<<<<

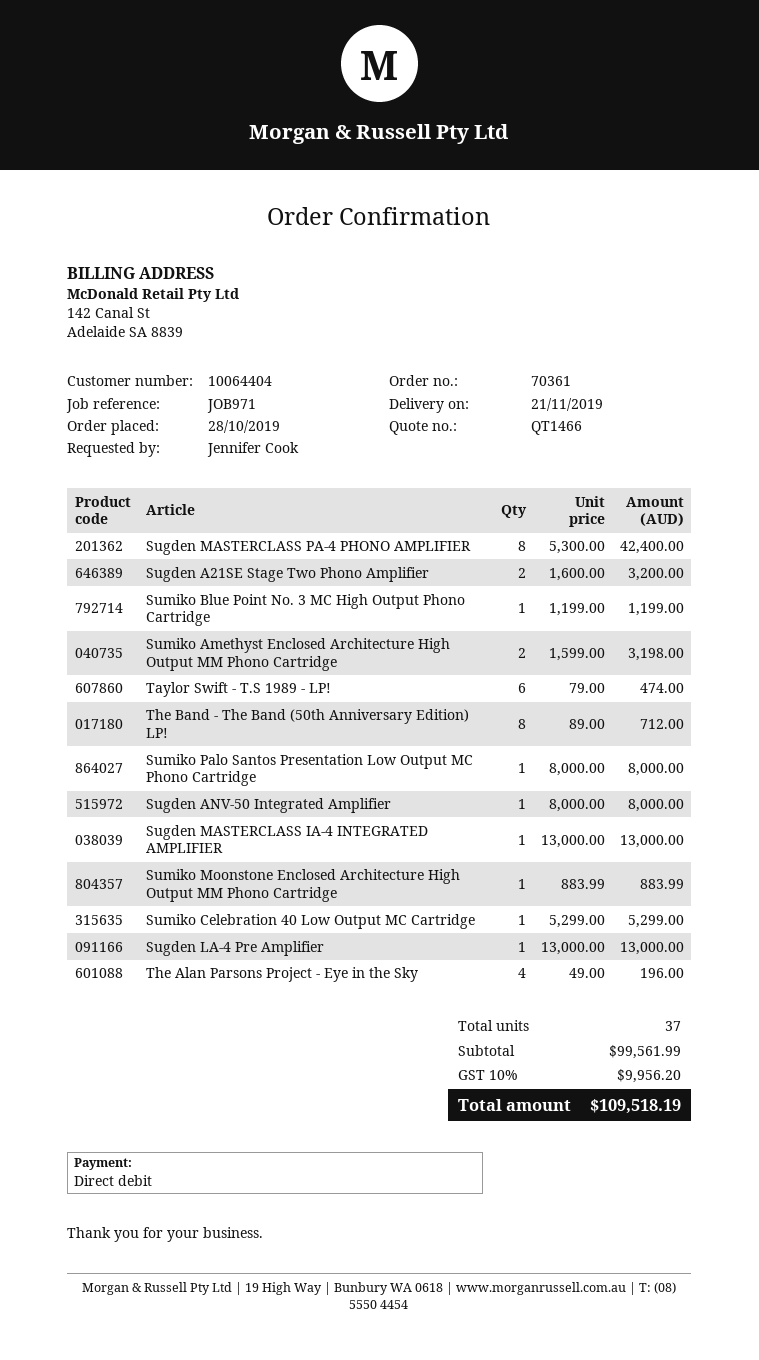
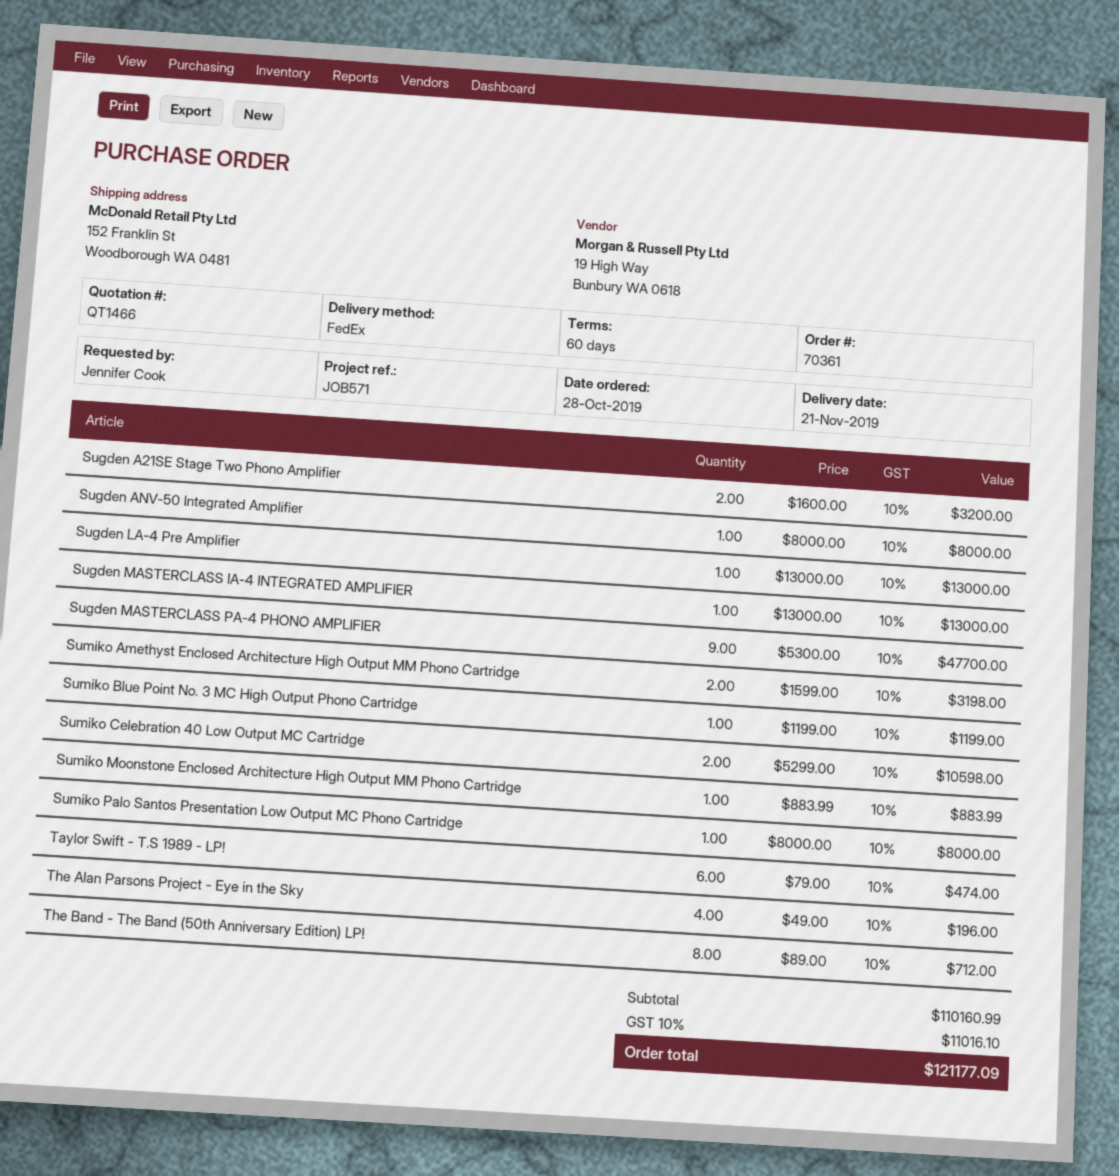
reference: JOB971 -> JOB571
Sugden MASTERCLASS PA-4 PHONO AMPLIFIER: 8 x 5300.00 = 42400.00 -> 9 x 5300.00 = 47700.00
Sumiko Celebration 40 Low Output MC Cartridge: 1 x 5299.00 = 5299.00 -> 2 x 5299.00 = 10598.00
subtotal: 99561.99 -> 110160.99
tax: 10% = 9956.20 -> 10% = 11016.10
total: 109518.19 -> 121177.09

>>>>

* **TASK OBJECTIVE**
Set the entries down again exactly. Do not include the images.

* **RESULT OF THIS EXERCISE**
reference: JOB971 -> JOB571
Sugden MASTERCLASS PA-4 PHONO AMPLIFIER: 8 x 5300.00 = 42400.00 -> 9 x 5300.00 = 47700.00
Sumiko Celebration 40 Low Output MC Cartridge: 1 x 5299.00 = 5299.00 -> 2 x 5299.00 = 10598.00
subtotal: 99561.99 -> 110160.99
tax: 10% = 9956.20 -> 10% = 11016.10
total: 109518.19 -> 121177.09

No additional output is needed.